Remember me as you pass by,
As you are now, so once was I,
As I am now, so you must be,
Prepare for death and follow me.
—A common epitaph
Chaos was a bust, no two ways about it. A spectacular failure that came at what should have been my reigning moment of triumph. No doubt Sonic and his friends pointed and laughed as that stinking beast shot down my auxiliary ship. Station Square thought they'd been dealt a bad hand? Try crash-landing miles from civilization and having to slog through humid, bug-infested jungle with just the clothes on your back. The mosquitoes enjoyed their feast, I'll leave it at that.
After about a month of stewing (and therapeutically blasting a horde of Sonic ragdolls in the process), I decide to pull myself back up by the bootstraps. No use just lounging around feeling sorry for myself; I've got to get back in the game, somehow, some way.
Where to start? With the government busy playing janitor, their intelligence is likely to be distracted. I feel particularly reckless hacking into their mainframe without using a proxy server to mask my location. What can they do, arrest me for compromising national security? On top of everything else that stamps my name bold-print on their most wanted lists? Ha. Just charge my tab.
Besides, they owe me one after that little two-tailed brat intercepted my dud missile. Surely they wouldn't miss a few nuclear warheads from their armament. Nor, I'm certain as my fingers fly over the keys, would they protest such volatile devices go to far better care than rotting in the ground, under a remote island in the sea. I'd even go the extra mile and promise to give the others a good home.

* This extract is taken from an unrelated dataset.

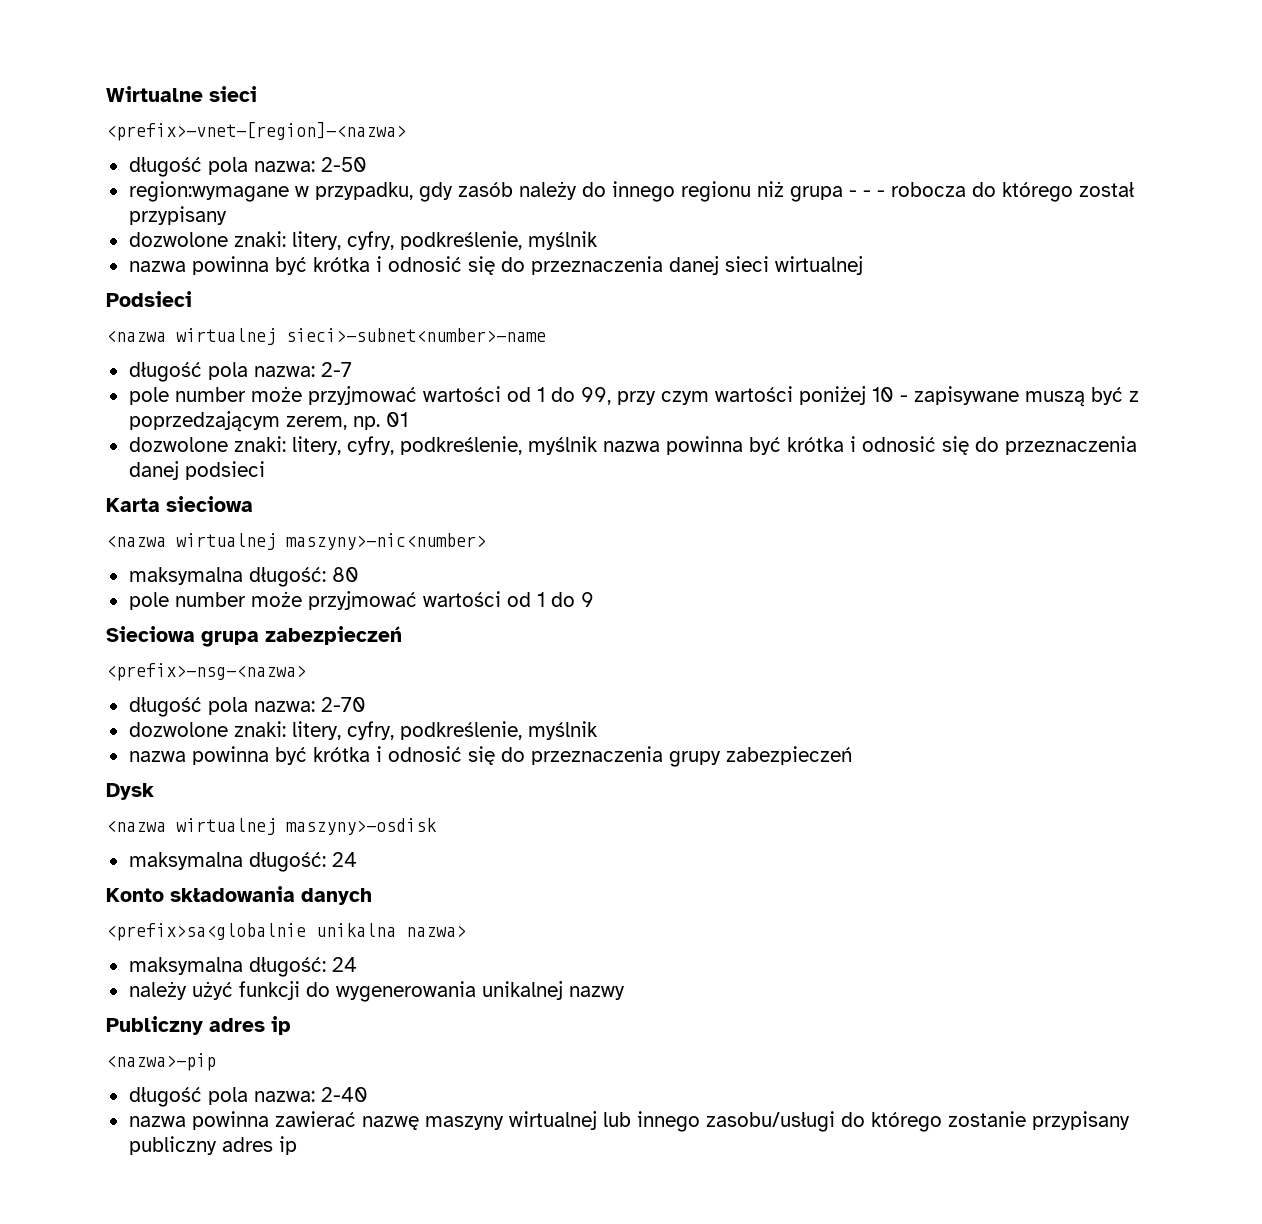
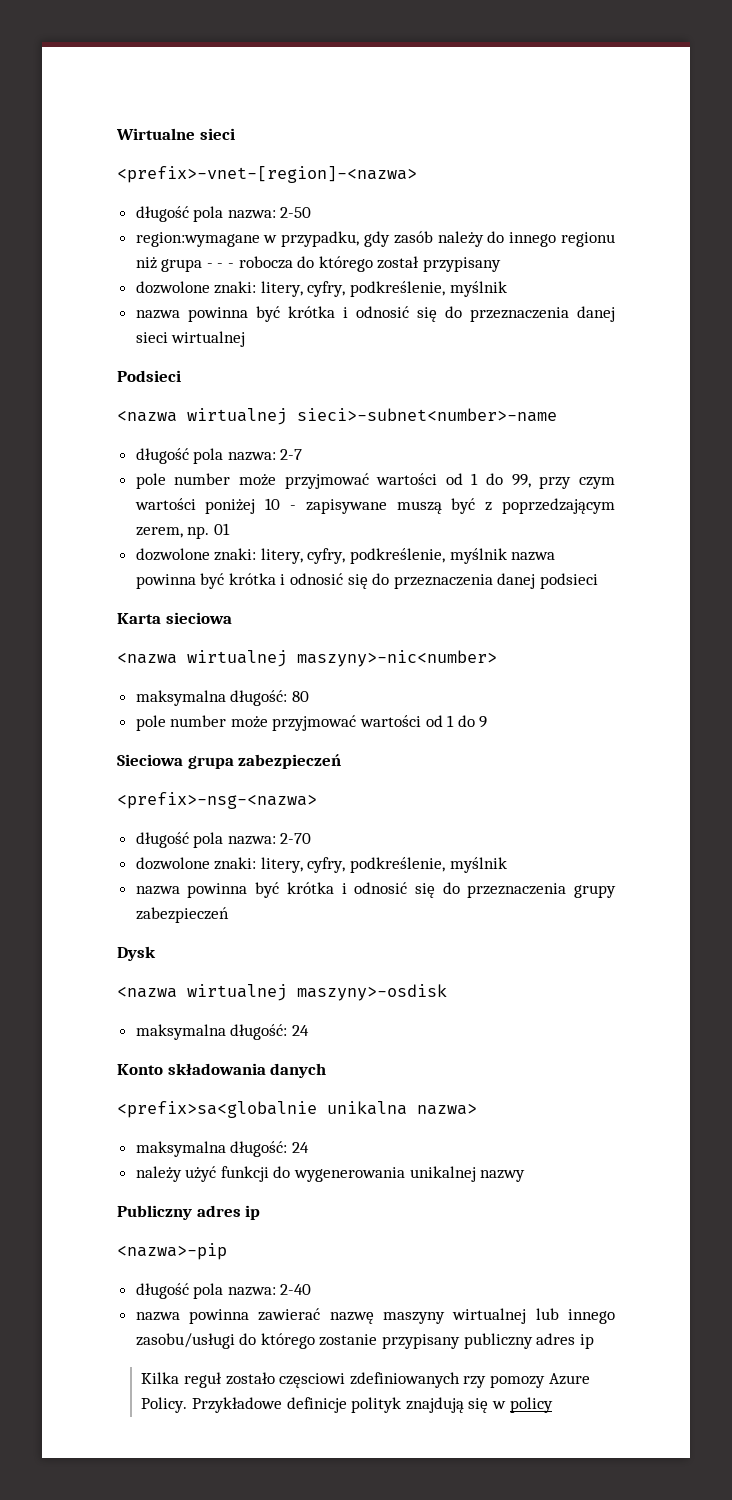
(297, 1145) none -> [141,1372,590,1388] [141,1397,553,1413] // Kilka reguł zostało częsciowi zdefiniowanych rzy pomozy Azure Policy. Przykładowe definicje polityk znajdują się w policy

Never say I'm not one for public service!
In a matter of minutes I bust through their firewalls as easily as if they were saloon doors awaiting my grand entrance. Soon the screens flow with more private records than anyone should have a right to see (excepting me, of course, as a supreme ruler ought to know all his future subjects' comings and goings).
That doesn't make them interesting to sift through, however. In order to drill through the digital bedrock guarding the military's secrets, my computer first runs a plethora of minutiae I've no patience for: bank transactions, emails, schedules and itineraries, yadda, yadda. Look, do I really seem like the kind of man who cares what the President is having for lunch?

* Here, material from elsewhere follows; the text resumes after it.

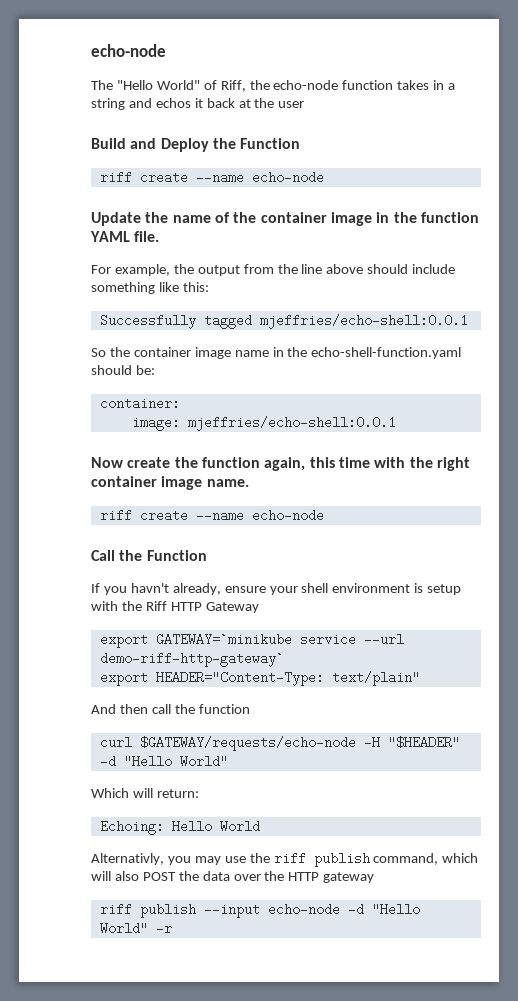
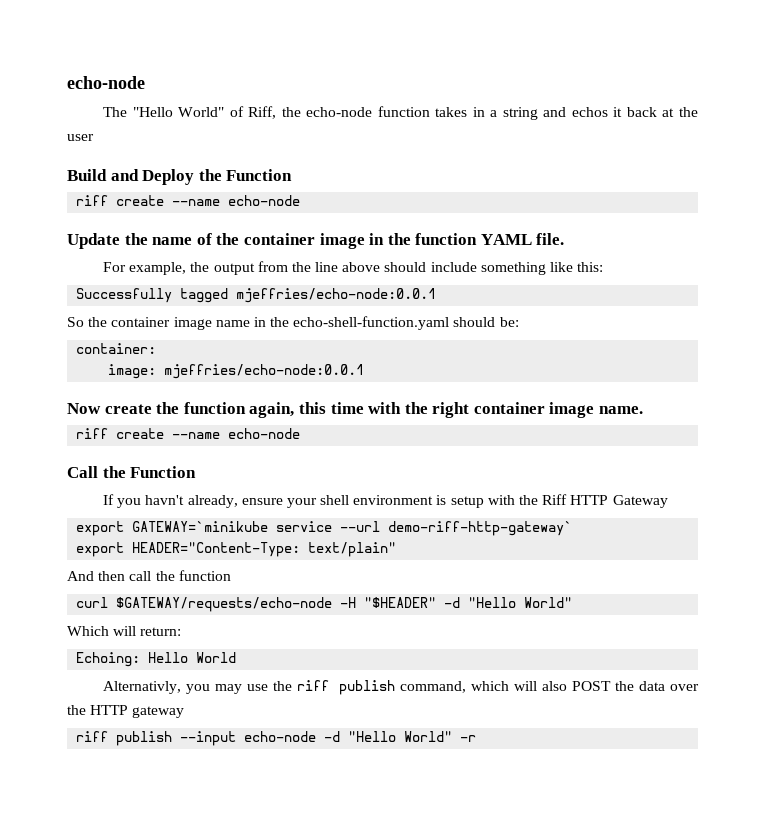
[259,314,468,329] mjeffries/echo-shell:0.0.1 -> [236,288,437,303] mjeffries/echo-node:0.0.1
[187,416,396,431] mjeffries/echo-shell:0.0.1 -> [164,364,365,379] mjeffries/echo-node:0.0.1

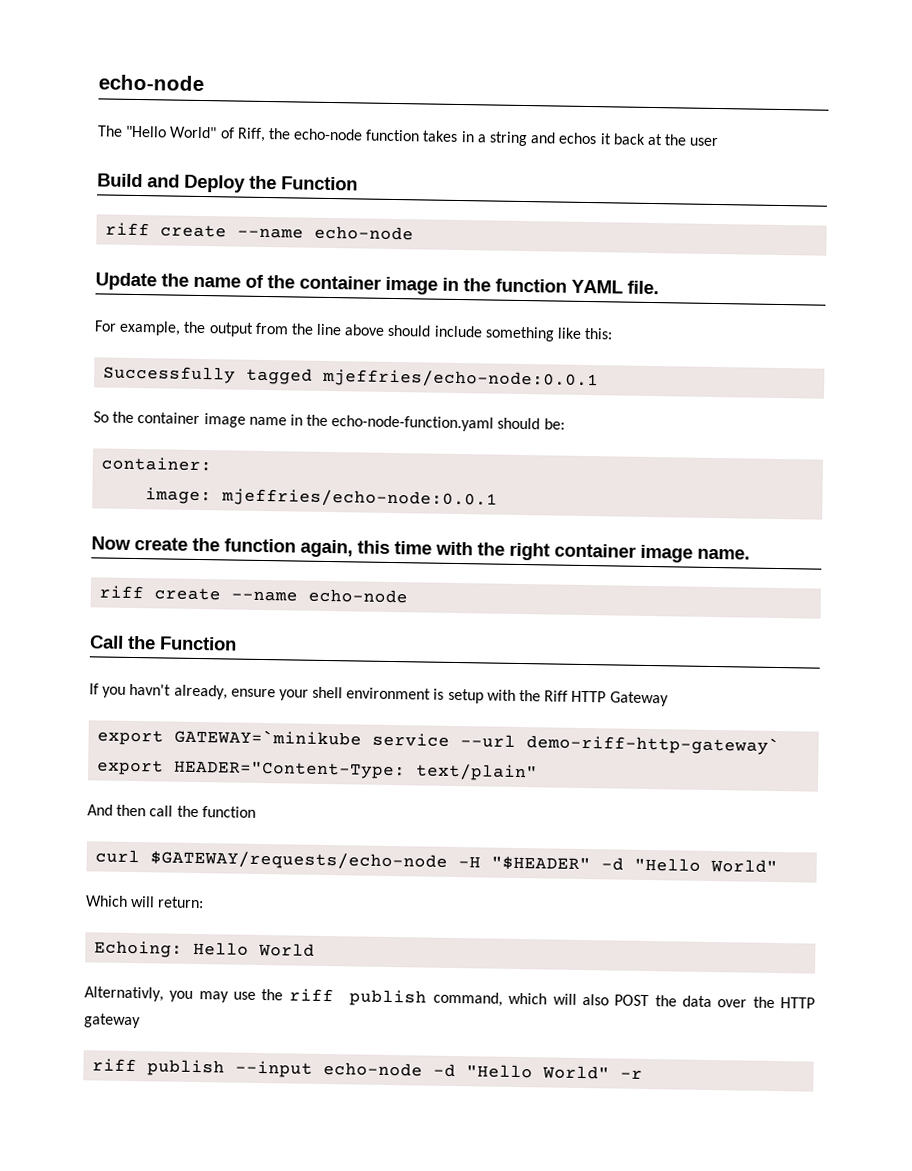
[293,316,450,330] echo-shell-function.yaml -> [331,415,495,432] echo-node-function.yaml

Come on, show me the money. Test sites. Satellite codes. The missiles. Oh, those shiny new missiles, how I can smell their gaseous fumes already!
I lean back in my king-sized chair and drum my fingers in rapid beat against the console. When it becomes clear this venture is going to take more time than I'd initially anticipated, I wheel my legs over the console and kick my feet up, prepared to nap it out if need be.
Unfortunately, my heels hit the wrong key combination. And that's when the screen freezes. All the data I've mined flickers, wavering like a paused video feed.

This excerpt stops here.